■ Data extract
——————————

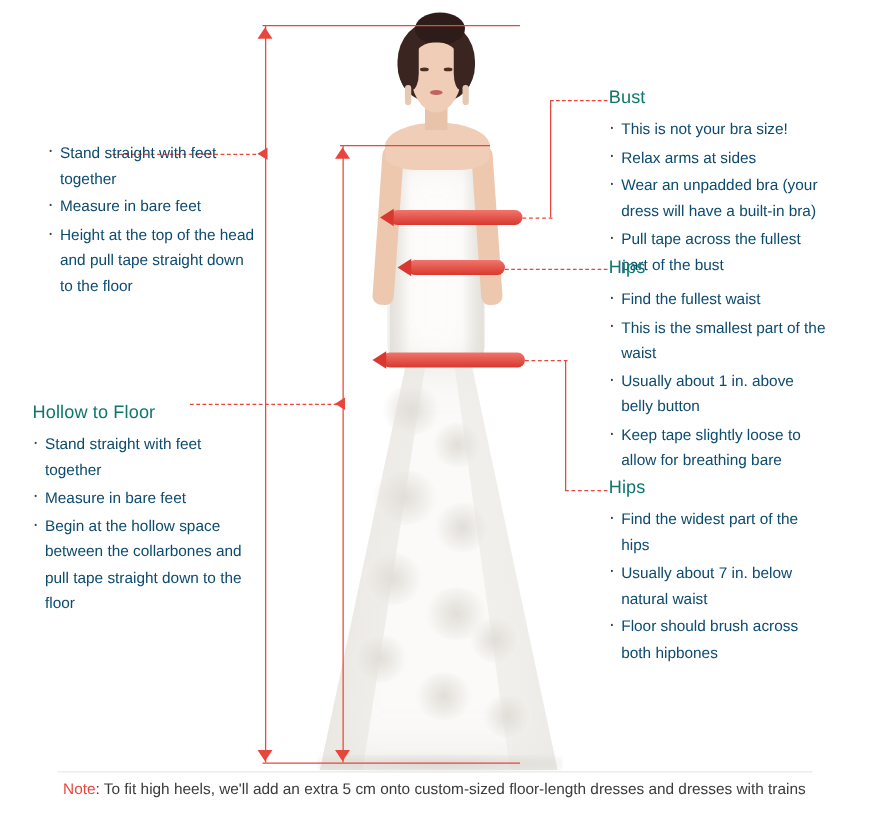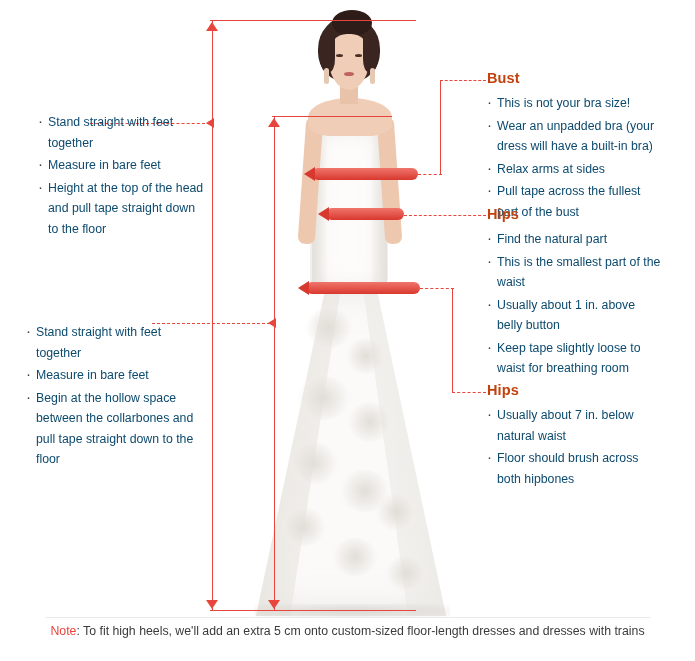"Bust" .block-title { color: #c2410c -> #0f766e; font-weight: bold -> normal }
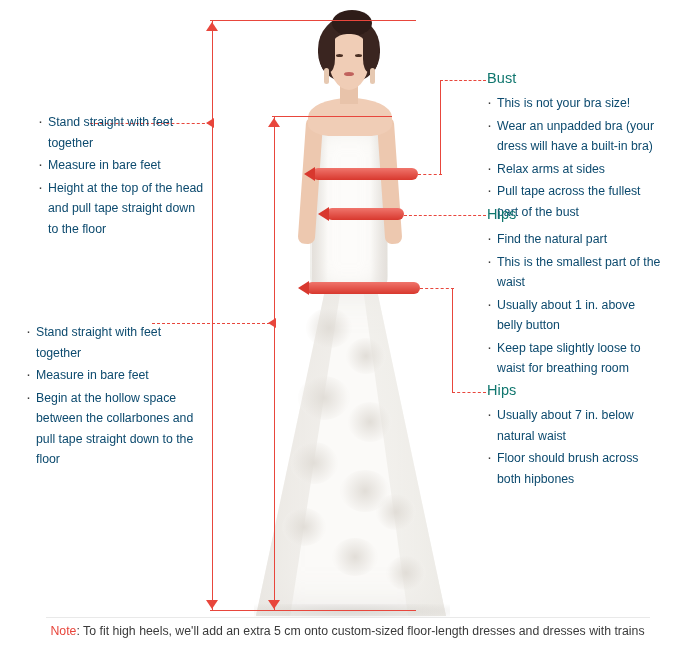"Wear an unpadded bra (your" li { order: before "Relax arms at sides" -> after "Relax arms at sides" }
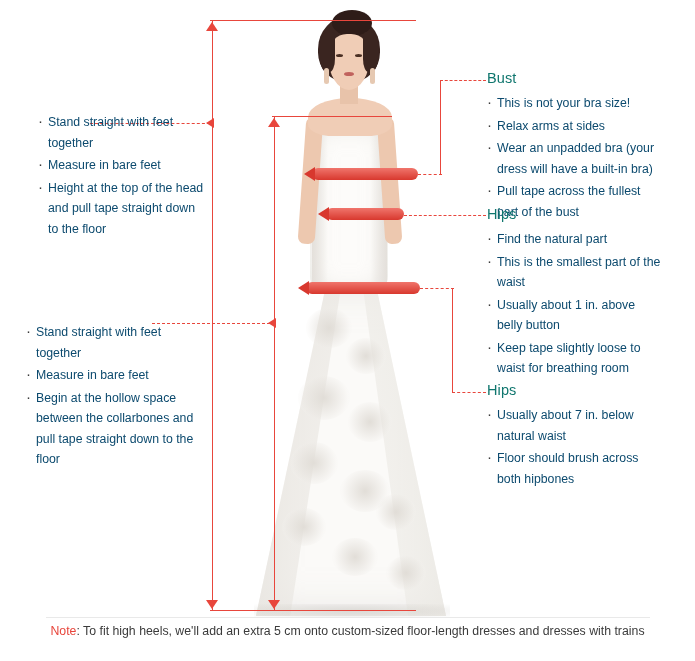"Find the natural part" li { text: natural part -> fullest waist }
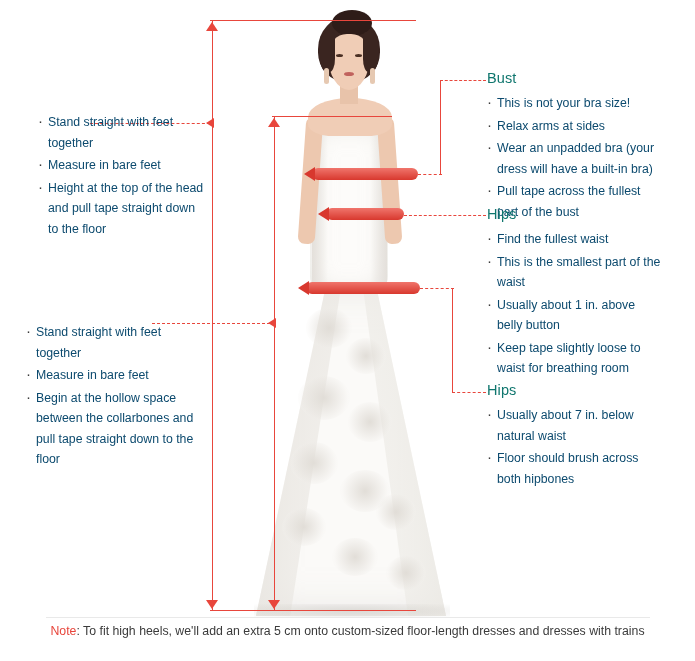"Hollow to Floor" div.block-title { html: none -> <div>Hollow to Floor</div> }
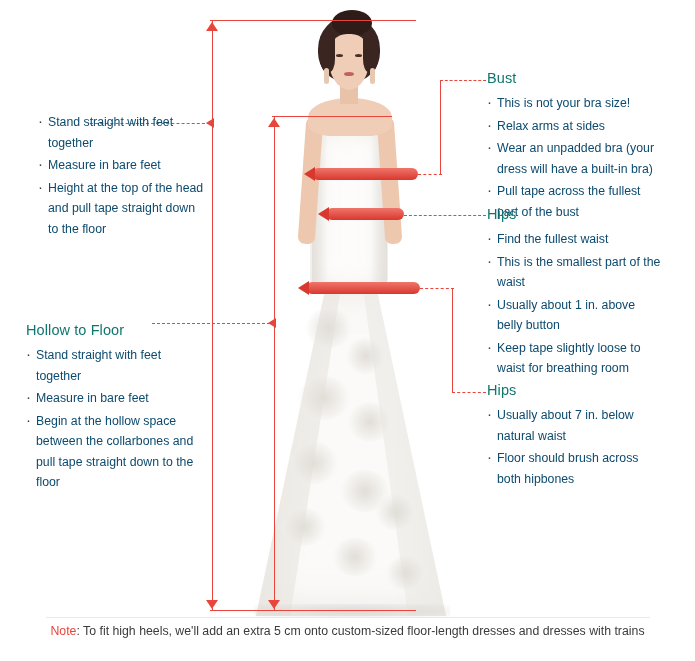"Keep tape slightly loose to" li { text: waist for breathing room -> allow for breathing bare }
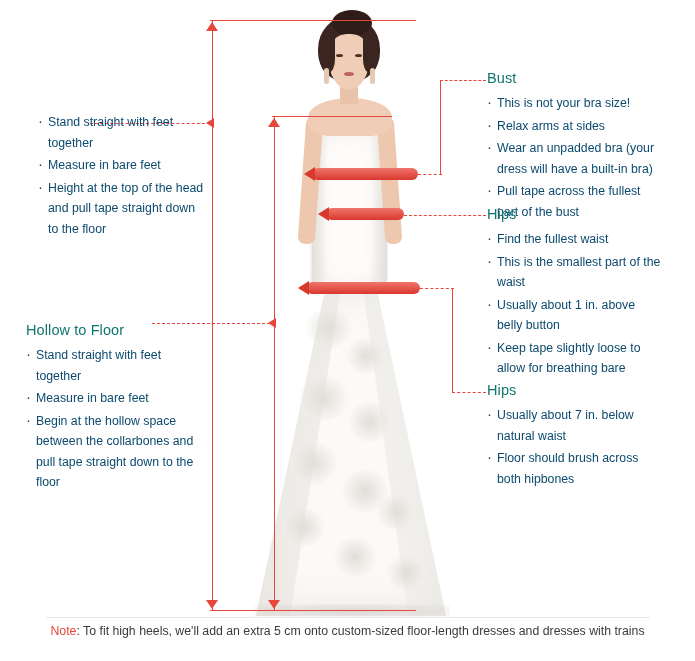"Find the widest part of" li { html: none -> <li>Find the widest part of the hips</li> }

——————————

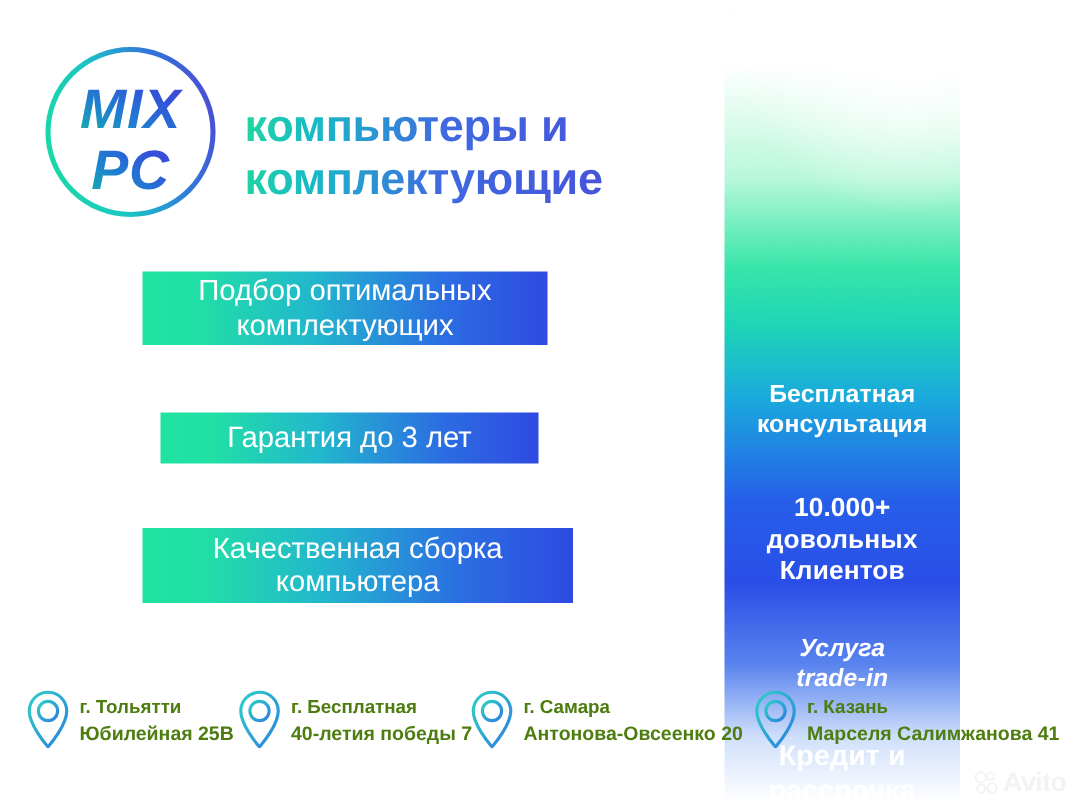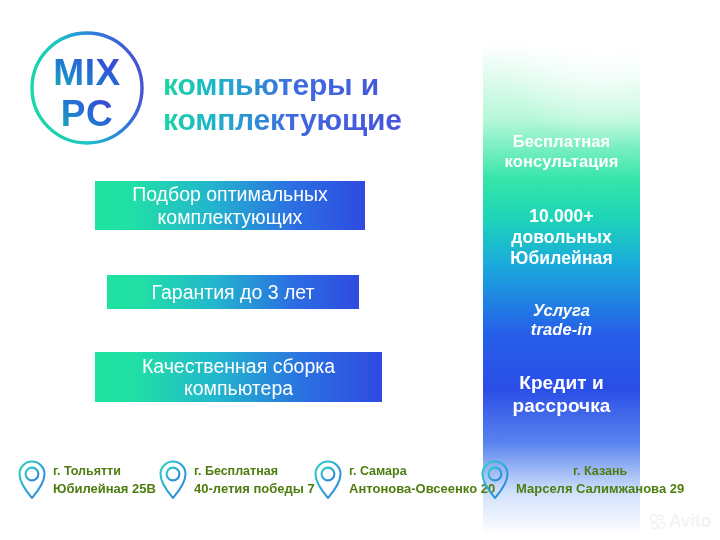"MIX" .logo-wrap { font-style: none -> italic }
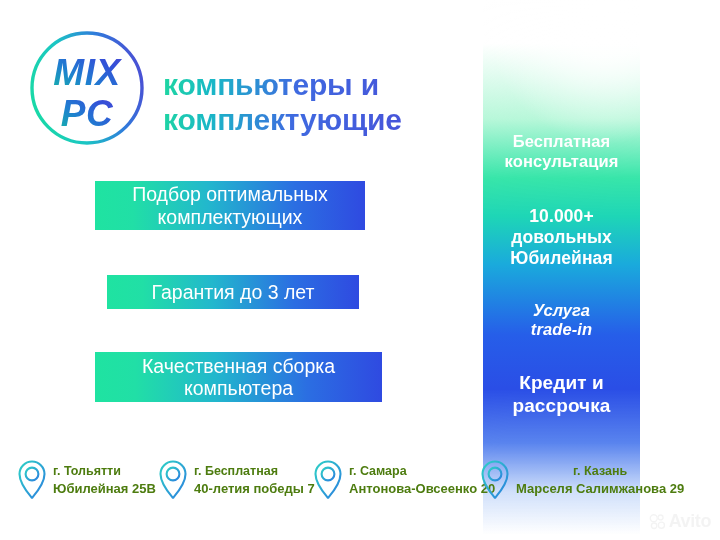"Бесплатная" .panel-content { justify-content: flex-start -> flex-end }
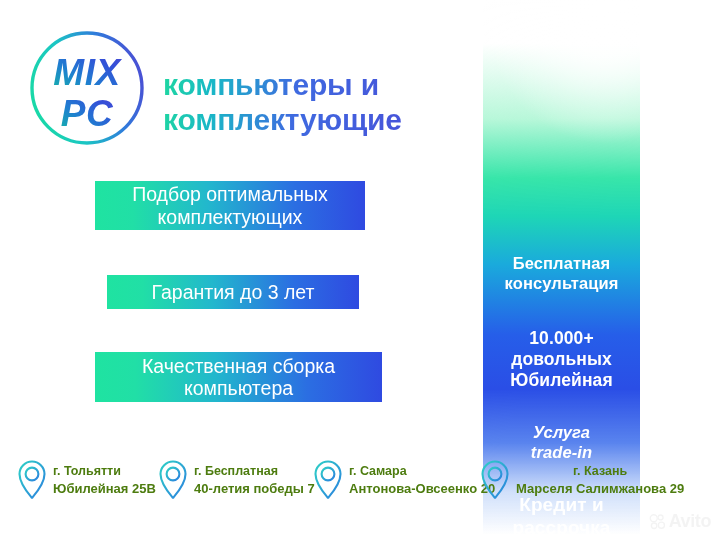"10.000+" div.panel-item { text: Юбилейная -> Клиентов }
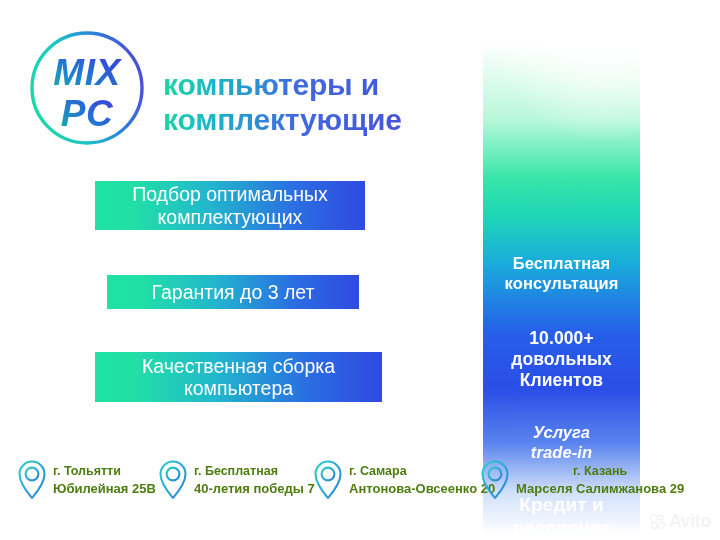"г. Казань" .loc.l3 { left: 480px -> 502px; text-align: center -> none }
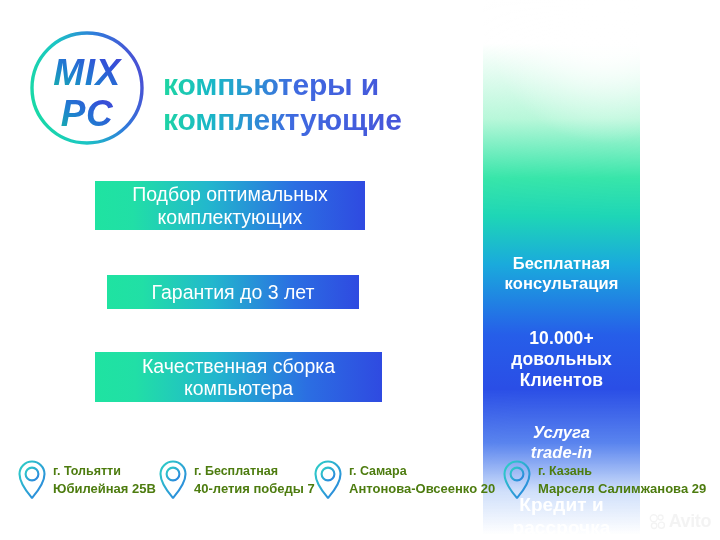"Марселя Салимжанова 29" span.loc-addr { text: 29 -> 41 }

——————————

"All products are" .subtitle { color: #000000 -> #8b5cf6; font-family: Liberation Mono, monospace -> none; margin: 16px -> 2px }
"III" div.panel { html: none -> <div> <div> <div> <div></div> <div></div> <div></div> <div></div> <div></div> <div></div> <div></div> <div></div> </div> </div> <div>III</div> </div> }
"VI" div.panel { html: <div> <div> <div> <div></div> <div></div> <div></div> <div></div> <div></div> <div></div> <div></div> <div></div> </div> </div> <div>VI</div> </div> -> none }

——————————

■ Activity
For this exercise, please set down exactly the lines of the listing above from the line with "color: #c2410c ->" up to and including the line with "none -> <li>Find", and no pictures.

■ Written response
"Bust" .block-title { color: #c2410c -> #0f766e; font-weight: bold -> normal }
"Wear an unpadded bra (your" li { order: before "Relax arms at sides" -> after "Relax arms at sides" }
"Find the natural part" li { text: natural part -> fullest waist }
"Hollow to Floor" div.block-title { html: none -> <div>Hollow to Floor</div> }
"Keep tape slightly loose to" li { text: waist for breathing room -> allow for breathing bare }
"Find the widest part of" li { html: none -> <li>Find the widest part of the hips</li> }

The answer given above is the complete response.